__Work to be completed__: Output the line that contains "(amb la diagonal) quedi pintat." together with each line after it, through the final line of the listing below, word for word; omit pictures.

------ Available records

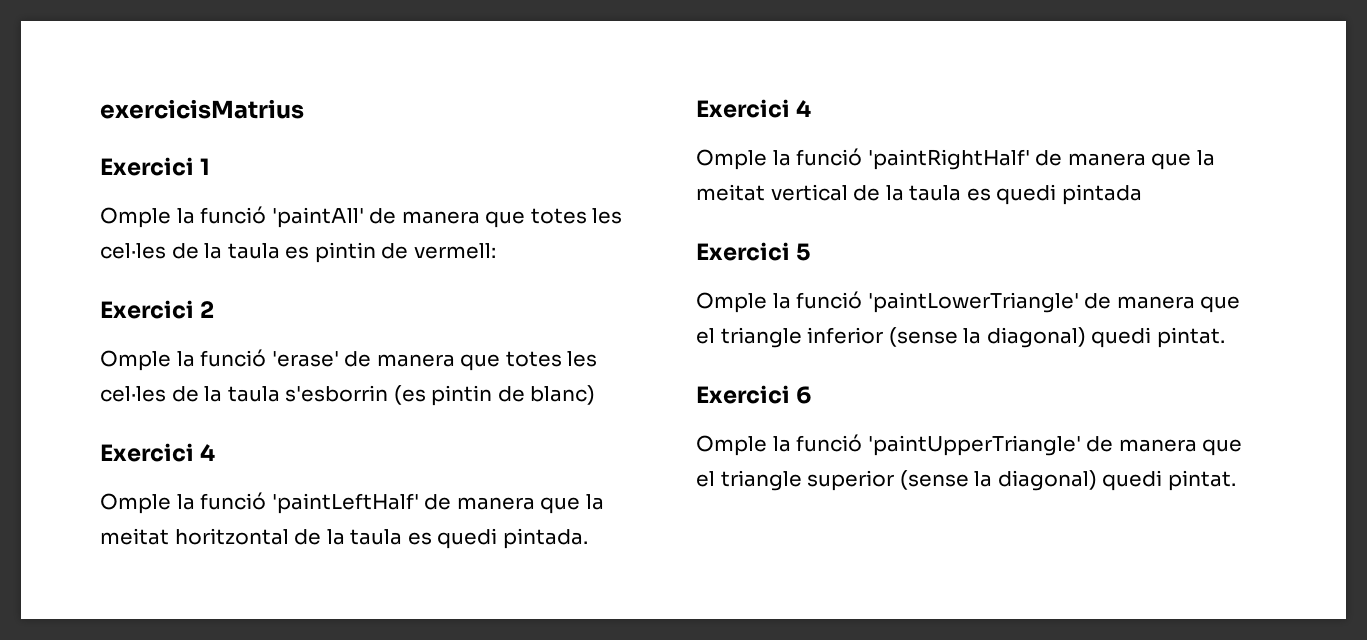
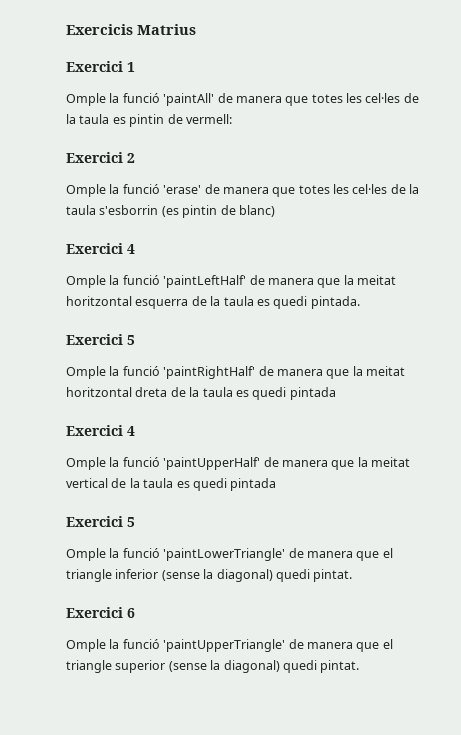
- exercicisMatrius
+ Exercicis Matrius
- Omple la funció 'paintLeftHalf' de manera que la meitat horitzontal de la taula es quedi pintada.
+ Omple la funció 'paintLeftHalf' de manera que la meitat horitzontal esquerra de la taula es quedi pintada.
+ Exercici 5
+ Omple la funció 'paintRightHalf' de manera que la meitat horitzontal dreta de la taula es quedi pintada
  Exercici 4
- Omple la funció 'paintRightHalf' de manera que la meitat vertical de la taula es quedi pintada
+ Omple la funció 'paintUpperHalf' de manera que la meitat vertical de la taula es quedi pintada

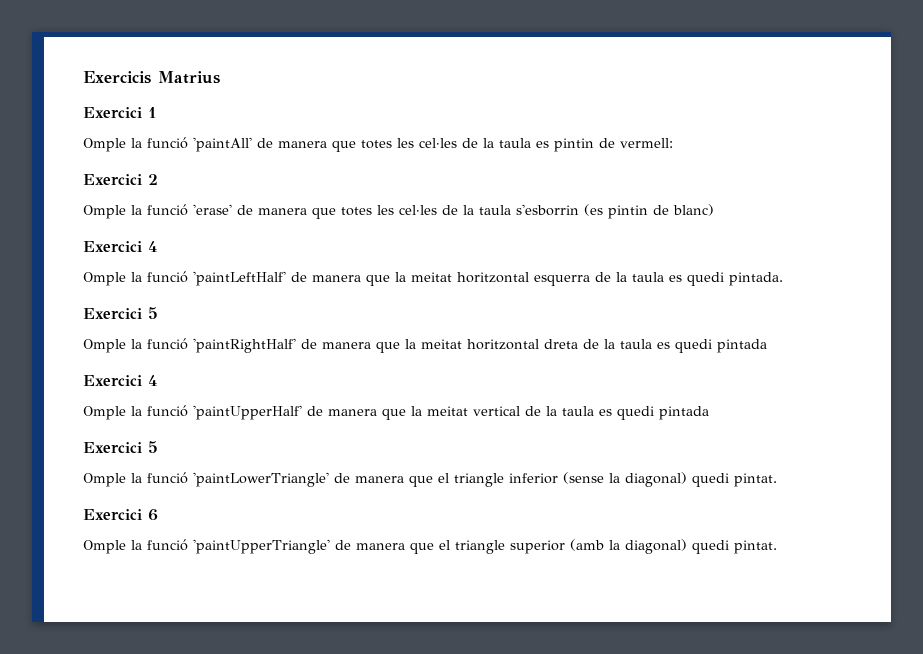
- Omple la funció 'paintUpperTriangle' de manera que el triangle superior (sense la diagonal) quedi pintat.
+ Omple la funció 'paintUpperTriangle' de manera que el triangle superior (amb la diagonal) quedi pintat.

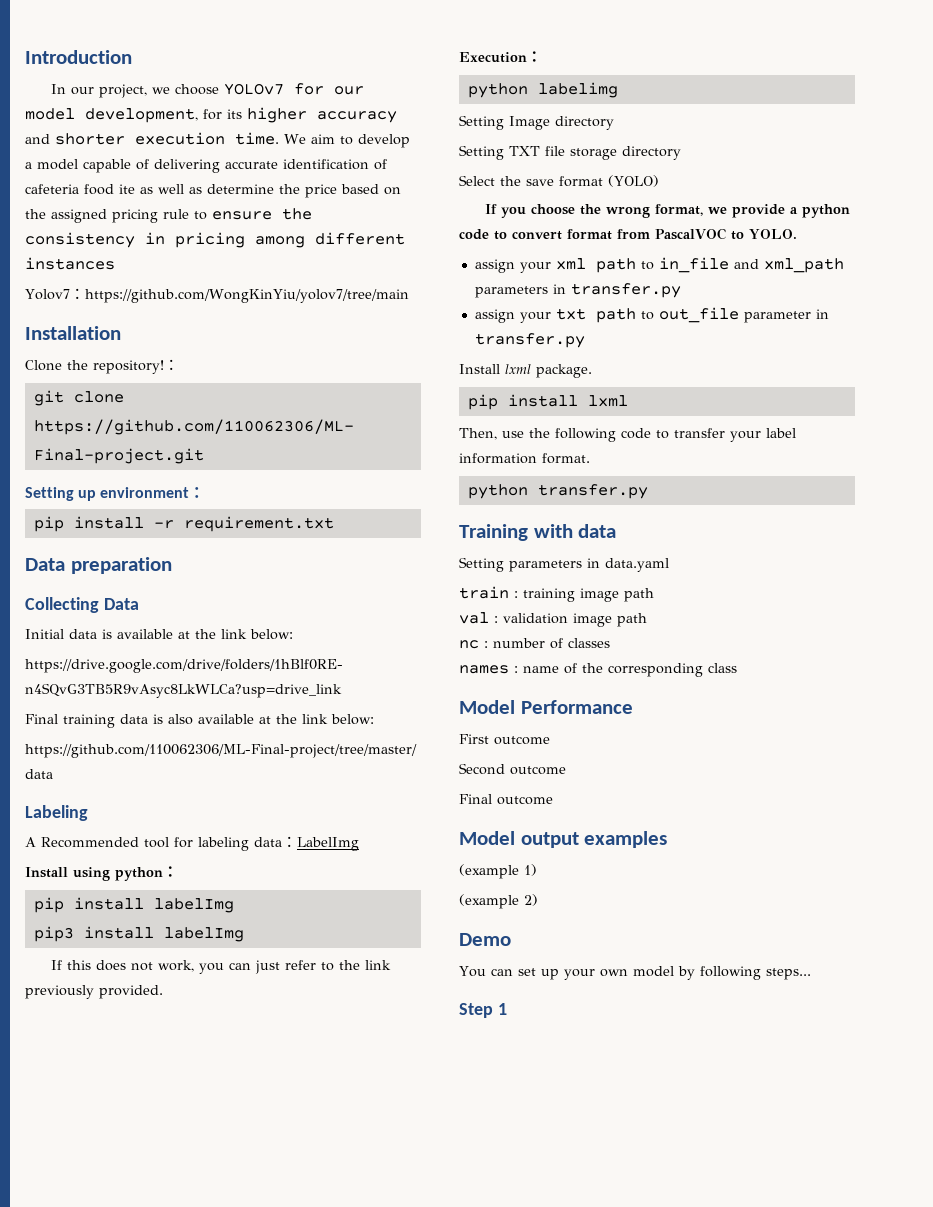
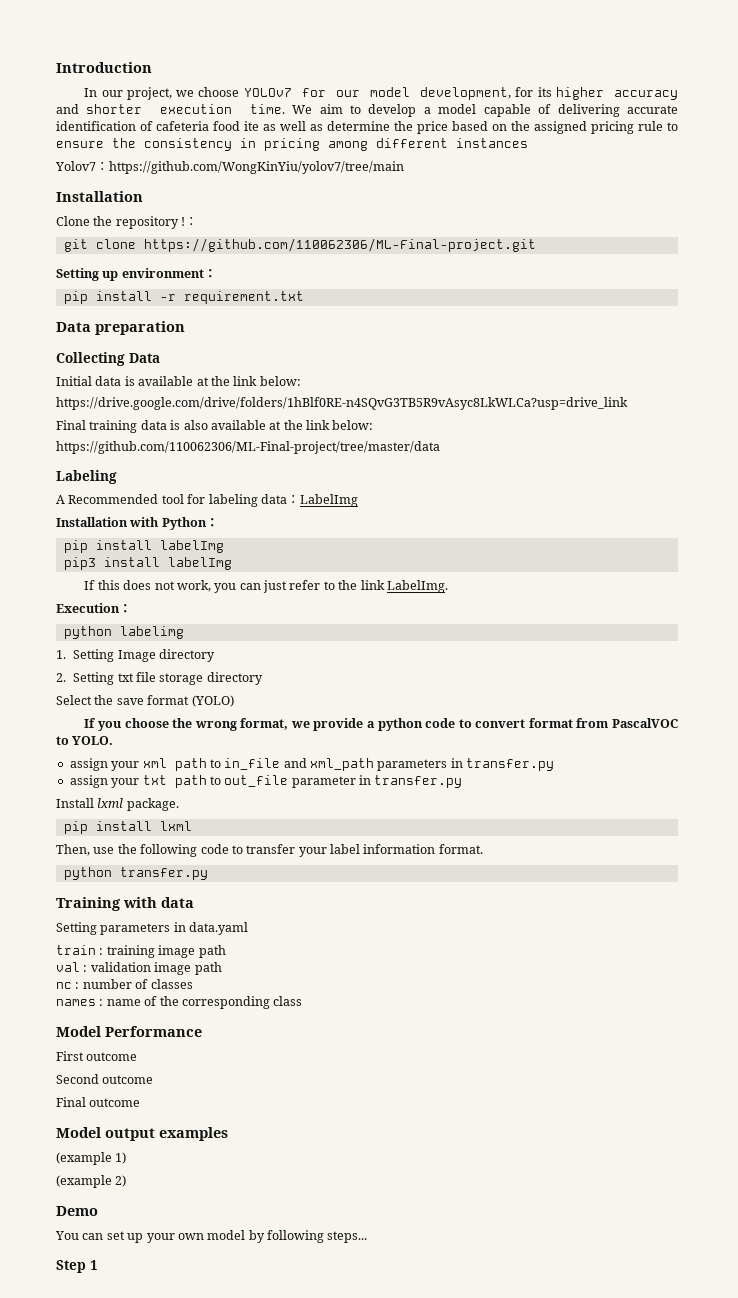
- Clone the repository!
+ Clone the repository !
- Install using python：
+ Installation with Python：
- If this does not work, you can just refer to the link previously provided.
+ If this does not work, you can just refer to the link LabelImg.
- Setting Image directory
+ 1. Setting Image directory
- Setting TXT file storage directory
+ 2. Setting txt file storage directory

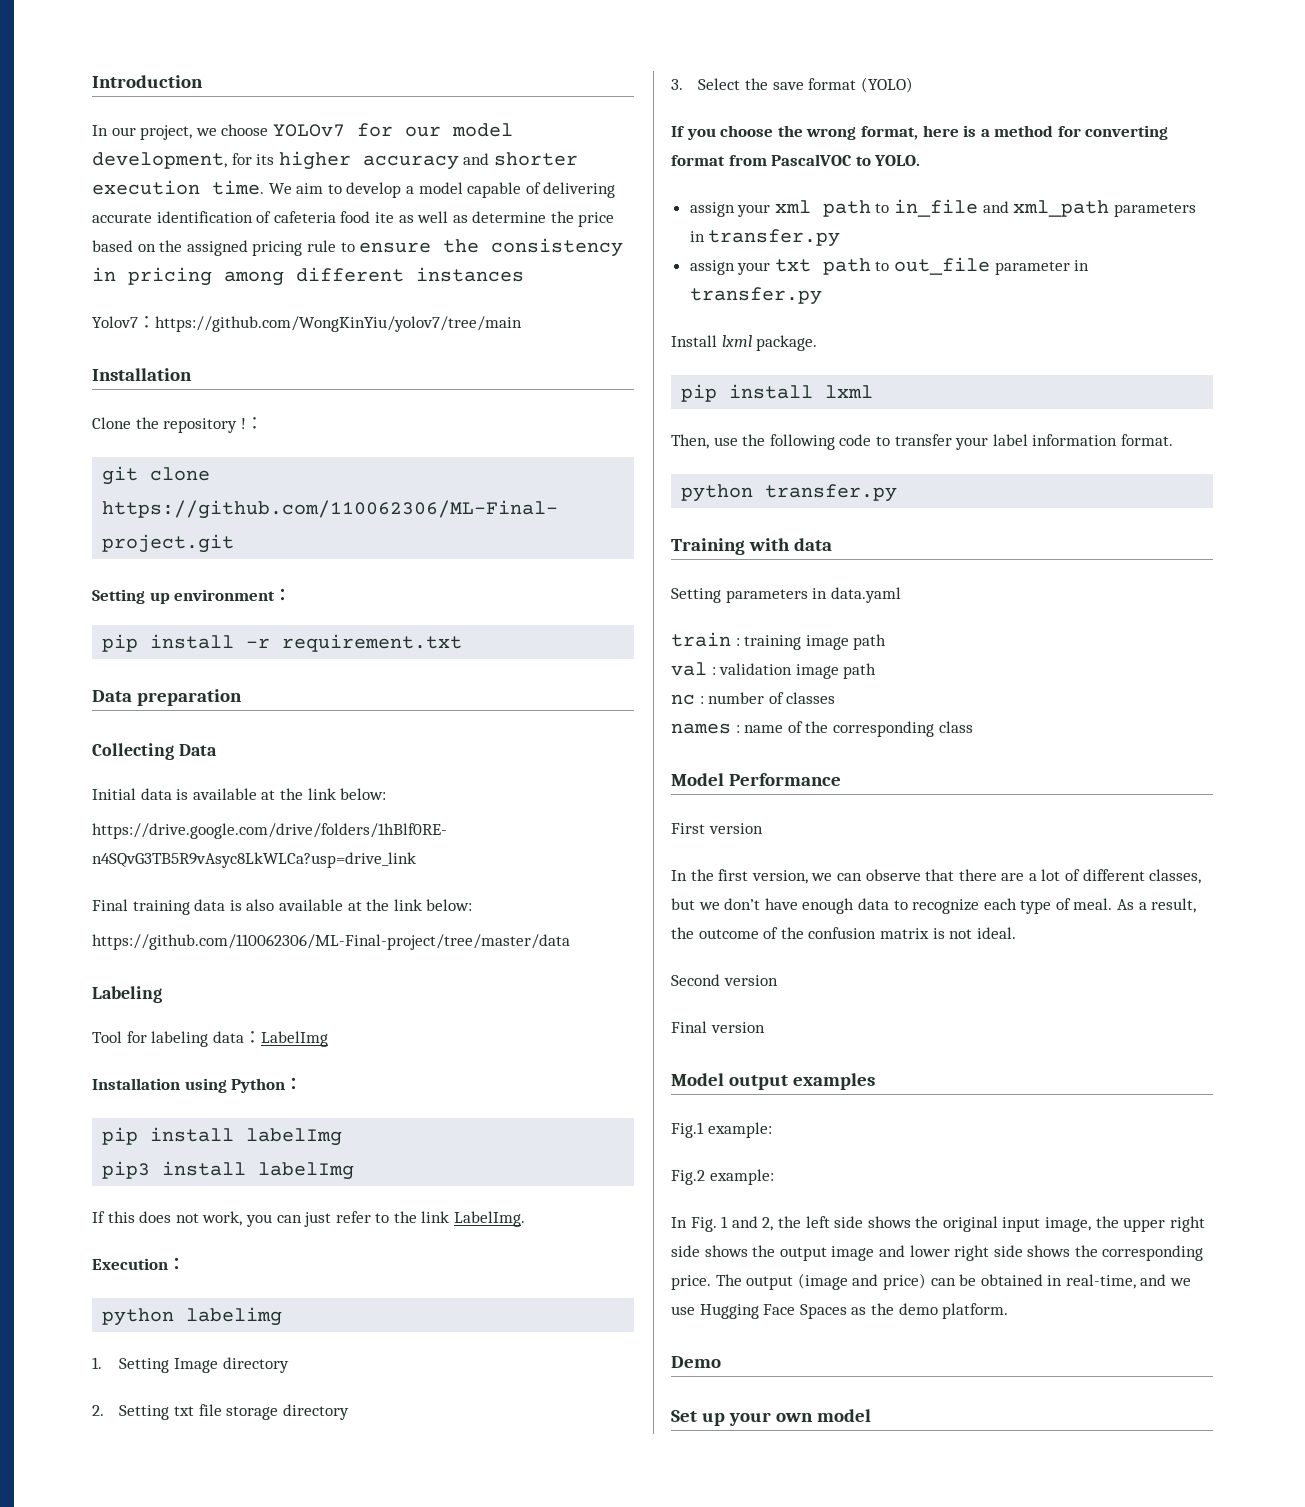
- A Recommended tool for labeling data：LabelImg
+ Tool for labeling data：LabelImg
- Installation with Python：
+ Installation using Python：
- Select the save format (YOLO)
+ 3. Select the save format (YOLO)
- If you choose the wrong format, we provide a python code to convert format from PascalVOC to YOLO.
+ If you choose the wrong format, here is a method for converting format from PascalVOC to YOLO.
- First outcome
+ First version
+ In the first version, we can observe that there are a lot of different classes, but we don’t have enough data to recognize each type of meal. As a result, the outcome of the confusion matrix is not ideal.
- Second outcome
- Final outcome
+ Second version
+ Final version
- (example 1)
- (example 2)
+ Fig.1 example:
+ Fig.2 example:
+ In Fig. 1 and 2, the left side shows the original input image, the upper right side shows the output image and lower right side shows the corresponding price. The output (image and price) can be obtained in real-time, and we use Hugging Face Spaces as the demo platform.
  Demo
- You can set up your own model by following steps...
- Step 1
+ Set up your own model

------------

__Exercise answer__:
+ Omple la funció 'paintUpperTriangle' de manera que el triangle superior (amb la diagonal) quedi pintat.

- Clone the repository!
+ Clone the repository !
- Install using python：
+ Installation with Python：
- If this does not work, you can just refer to the link previously provided.
+ If this does not work, you can just refer to the link LabelImg.
- Setting Image directory
+ 1. Setting Image directory
- Setting TXT file storage directory
+ 2. Setting txt file storage directory

- A Recommended tool for labeling data：LabelImg
+ Tool for labeling data：LabelImg
- Installation with Python：
+ Installation using Python：
- Select the save format (YOLO)
+ 3. Select the save format (YOLO)
- If you choose the wrong format, we provide a python code to convert format from PascalVOC to YOLO.
+ If you choose the wrong format, here is a method for converting format from PascalVOC to YOLO.
- First outcome
+ First version
+ In the first version, we can observe that there are a lot of different classes, but we don’t have enough data to recognize each type of meal. As a result, the outcome of the confusion matrix is not ideal.
- Second outcome
- Final outcome
+ Second version
+ Final version
- (example 1)
- (example 2)
+ Fig.1 example:
+ Fig.2 example:
+ In Fig. 1 and 2, the left side shows the original input image, the upper right side shows the output image and lower right side shows the corresponding price. The output (image and price) can be obtained in real-time, and we use Hugging Face Spaces as the demo platform.
  Demo
- You can set up your own model by following steps...
- Step 1
+ Set up your own model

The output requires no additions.